### RECORDS SHOWN
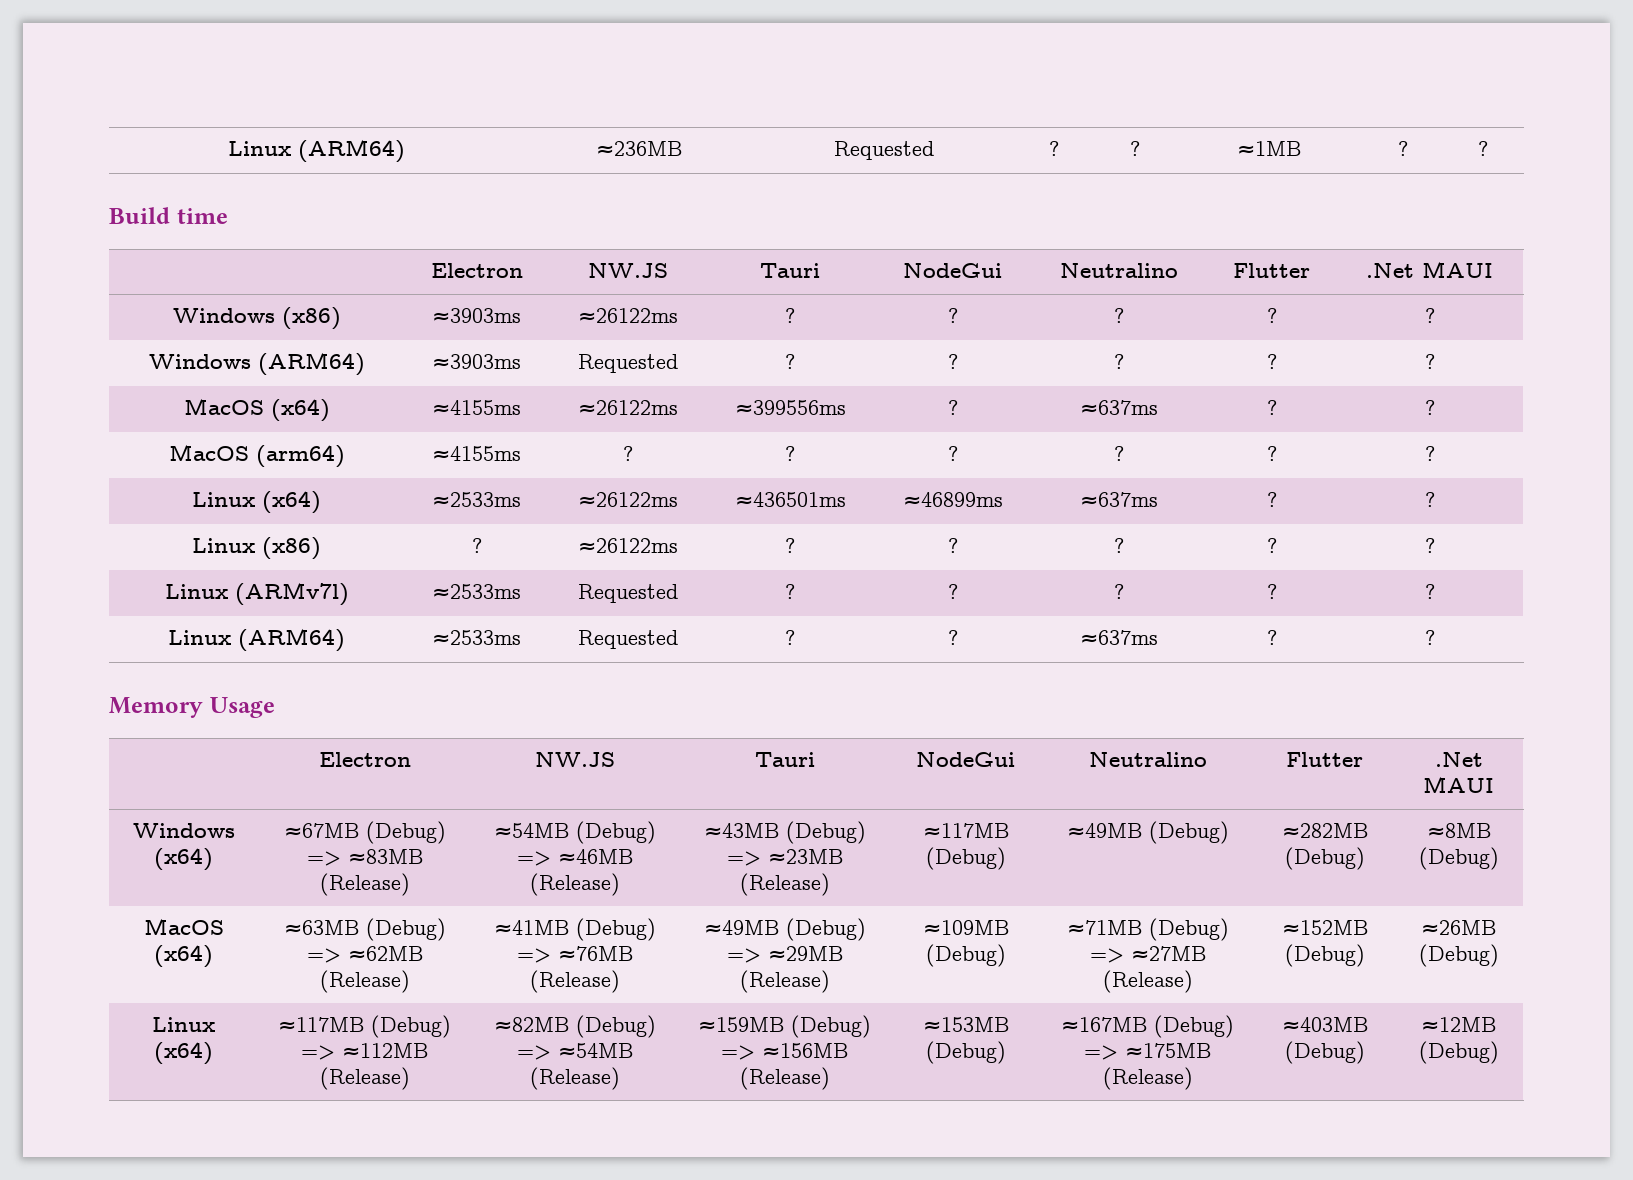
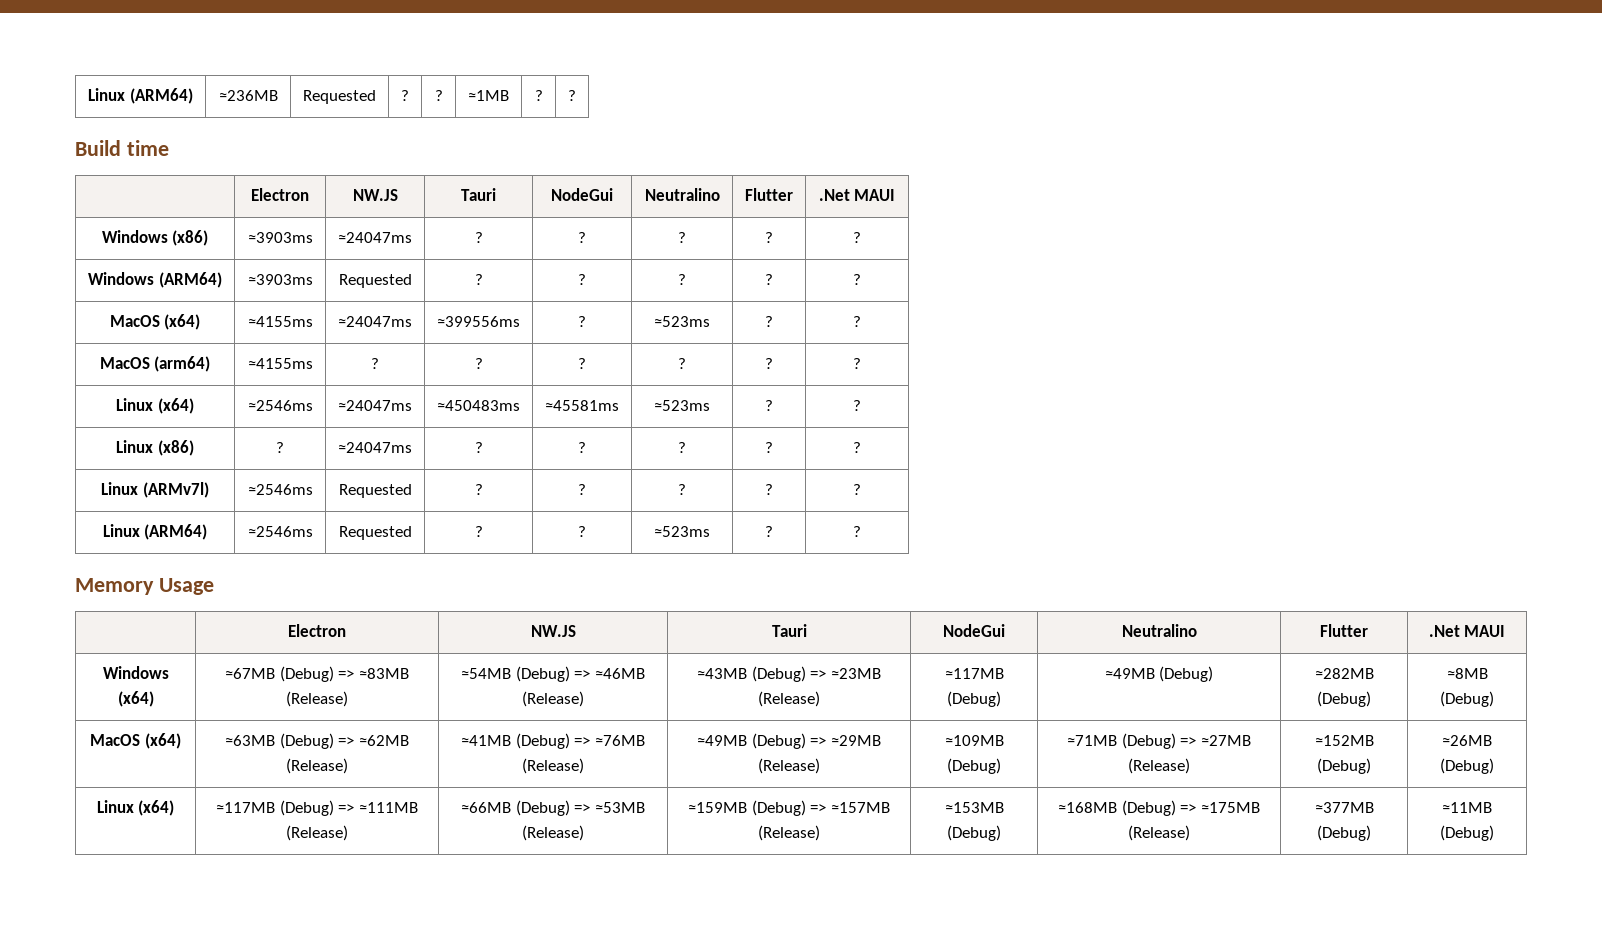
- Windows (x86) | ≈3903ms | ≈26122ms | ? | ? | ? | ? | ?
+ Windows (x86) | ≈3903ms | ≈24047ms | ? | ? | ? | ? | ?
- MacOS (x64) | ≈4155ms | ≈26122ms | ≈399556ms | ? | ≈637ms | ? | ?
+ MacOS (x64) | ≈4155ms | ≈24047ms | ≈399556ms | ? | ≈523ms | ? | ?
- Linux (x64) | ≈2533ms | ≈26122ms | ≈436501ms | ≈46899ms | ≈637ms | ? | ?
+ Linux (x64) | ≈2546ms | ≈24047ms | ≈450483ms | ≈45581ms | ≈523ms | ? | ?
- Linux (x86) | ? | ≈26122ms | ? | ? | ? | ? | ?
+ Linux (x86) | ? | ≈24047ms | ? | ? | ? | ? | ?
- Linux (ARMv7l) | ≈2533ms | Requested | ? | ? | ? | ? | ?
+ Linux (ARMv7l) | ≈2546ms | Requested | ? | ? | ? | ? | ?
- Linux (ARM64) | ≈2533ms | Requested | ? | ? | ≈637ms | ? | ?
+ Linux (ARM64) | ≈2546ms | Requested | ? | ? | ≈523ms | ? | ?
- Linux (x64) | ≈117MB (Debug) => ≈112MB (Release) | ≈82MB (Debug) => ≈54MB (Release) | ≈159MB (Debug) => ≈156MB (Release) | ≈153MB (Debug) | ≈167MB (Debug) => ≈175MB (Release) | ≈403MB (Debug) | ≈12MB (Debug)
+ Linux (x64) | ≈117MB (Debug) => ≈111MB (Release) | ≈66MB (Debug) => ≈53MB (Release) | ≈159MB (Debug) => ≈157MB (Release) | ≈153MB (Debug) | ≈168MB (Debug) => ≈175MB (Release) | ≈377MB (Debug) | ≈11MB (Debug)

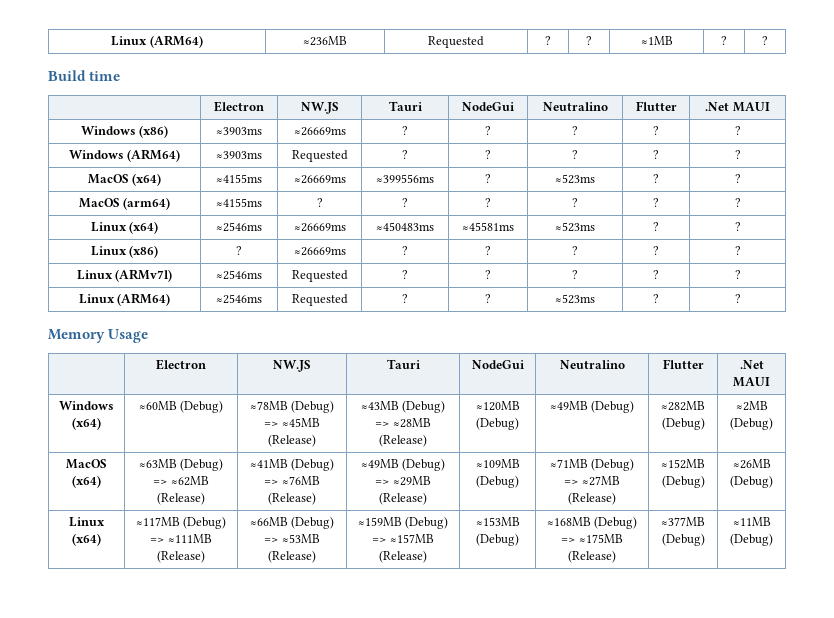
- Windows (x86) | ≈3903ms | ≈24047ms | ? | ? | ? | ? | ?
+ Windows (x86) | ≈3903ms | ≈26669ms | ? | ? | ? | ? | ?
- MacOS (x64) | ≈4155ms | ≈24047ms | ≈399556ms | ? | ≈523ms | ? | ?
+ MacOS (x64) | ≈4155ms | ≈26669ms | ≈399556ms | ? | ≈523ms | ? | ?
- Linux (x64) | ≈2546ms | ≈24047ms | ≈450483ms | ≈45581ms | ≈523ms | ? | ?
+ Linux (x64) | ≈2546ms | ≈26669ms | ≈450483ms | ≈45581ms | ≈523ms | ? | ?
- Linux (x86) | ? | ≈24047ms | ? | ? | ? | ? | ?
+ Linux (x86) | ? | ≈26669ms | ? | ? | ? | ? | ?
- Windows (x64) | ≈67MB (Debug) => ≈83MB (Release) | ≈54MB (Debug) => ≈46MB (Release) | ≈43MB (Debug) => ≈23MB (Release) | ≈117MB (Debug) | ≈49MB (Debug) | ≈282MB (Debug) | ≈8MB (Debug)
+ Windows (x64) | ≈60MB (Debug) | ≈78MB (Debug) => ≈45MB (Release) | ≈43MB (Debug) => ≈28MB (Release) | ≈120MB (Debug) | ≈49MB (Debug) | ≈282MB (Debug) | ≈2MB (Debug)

### PROMPT
Transcribe every record above exactly, leaving out the pictures.

### TASK SOLUTION
- Windows (x86) | ≈3903ms | ≈26122ms | ? | ? | ? | ? | ?
+ Windows (x86) | ≈3903ms | ≈24047ms | ? | ? | ? | ? | ?
- MacOS (x64) | ≈4155ms | ≈26122ms | ≈399556ms | ? | ≈637ms | ? | ?
+ MacOS (x64) | ≈4155ms | ≈24047ms | ≈399556ms | ? | ≈523ms | ? | ?
- Linux (x64) | ≈2533ms | ≈26122ms | ≈436501ms | ≈46899ms | ≈637ms | ? | ?
+ Linux (x64) | ≈2546ms | ≈24047ms | ≈450483ms | ≈45581ms | ≈523ms | ? | ?
- Linux (x86) | ? | ≈26122ms | ? | ? | ? | ? | ?
+ Linux (x86) | ? | ≈24047ms | ? | ? | ? | ? | ?
- Linux (ARMv7l) | ≈2533ms | Requested | ? | ? | ? | ? | ?
+ Linux (ARMv7l) | ≈2546ms | Requested | ? | ? | ? | ? | ?
- Linux (ARM64) | ≈2533ms | Requested | ? | ? | ≈637ms | ? | ?
+ Linux (ARM64) | ≈2546ms | Requested | ? | ? | ≈523ms | ? | ?
- Linux (x64) | ≈117MB (Debug) => ≈112MB (Release) | ≈82MB (Debug) => ≈54MB (Release) | ≈159MB (Debug) => ≈156MB (Release) | ≈153MB (Debug) | ≈167MB (Debug) => ≈175MB (Release) | ≈403MB (Debug) | ≈12MB (Debug)
+ Linux (x64) | ≈117MB (Debug) => ≈111MB (Release) | ≈66MB (Debug) => ≈53MB (Release) | ≈159MB (Debug) => ≈157MB (Release) | ≈153MB (Debug) | ≈168MB (Debug) => ≈175MB (Release) | ≈377MB (Debug) | ≈11MB (Debug)

- Windows (x86) | ≈3903ms | ≈24047ms | ? | ? | ? | ? | ?
+ Windows (x86) | ≈3903ms | ≈26669ms | ? | ? | ? | ? | ?
- MacOS (x64) | ≈4155ms | ≈24047ms | ≈399556ms | ? | ≈523ms | ? | ?
+ MacOS (x64) | ≈4155ms | ≈26669ms | ≈399556ms | ? | ≈523ms | ? | ?
- Linux (x64) | ≈2546ms | ≈24047ms | ≈450483ms | ≈45581ms | ≈523ms | ? | ?
+ Linux (x64) | ≈2546ms | ≈26669ms | ≈450483ms | ≈45581ms | ≈523ms | ? | ?
- Linux (x86) | ? | ≈24047ms | ? | ? | ? | ? | ?
+ Linux (x86) | ? | ≈26669ms | ? | ? | ? | ? | ?
- Windows (x64) | ≈67MB (Debug) => ≈83MB (Release) | ≈54MB (Debug) => ≈46MB (Release) | ≈43MB (Debug) => ≈23MB (Release) | ≈117MB (Debug) | ≈49MB (Debug) | ≈282MB (Debug) | ≈8MB (Debug)
+ Windows (x64) | ≈60MB (Debug) | ≈78MB (Debug) => ≈45MB (Release) | ≈43MB (Debug) => ≈28MB (Release) | ≈120MB (Debug) | ≈49MB (Debug) | ≈282MB (Debug) | ≈2MB (Debug)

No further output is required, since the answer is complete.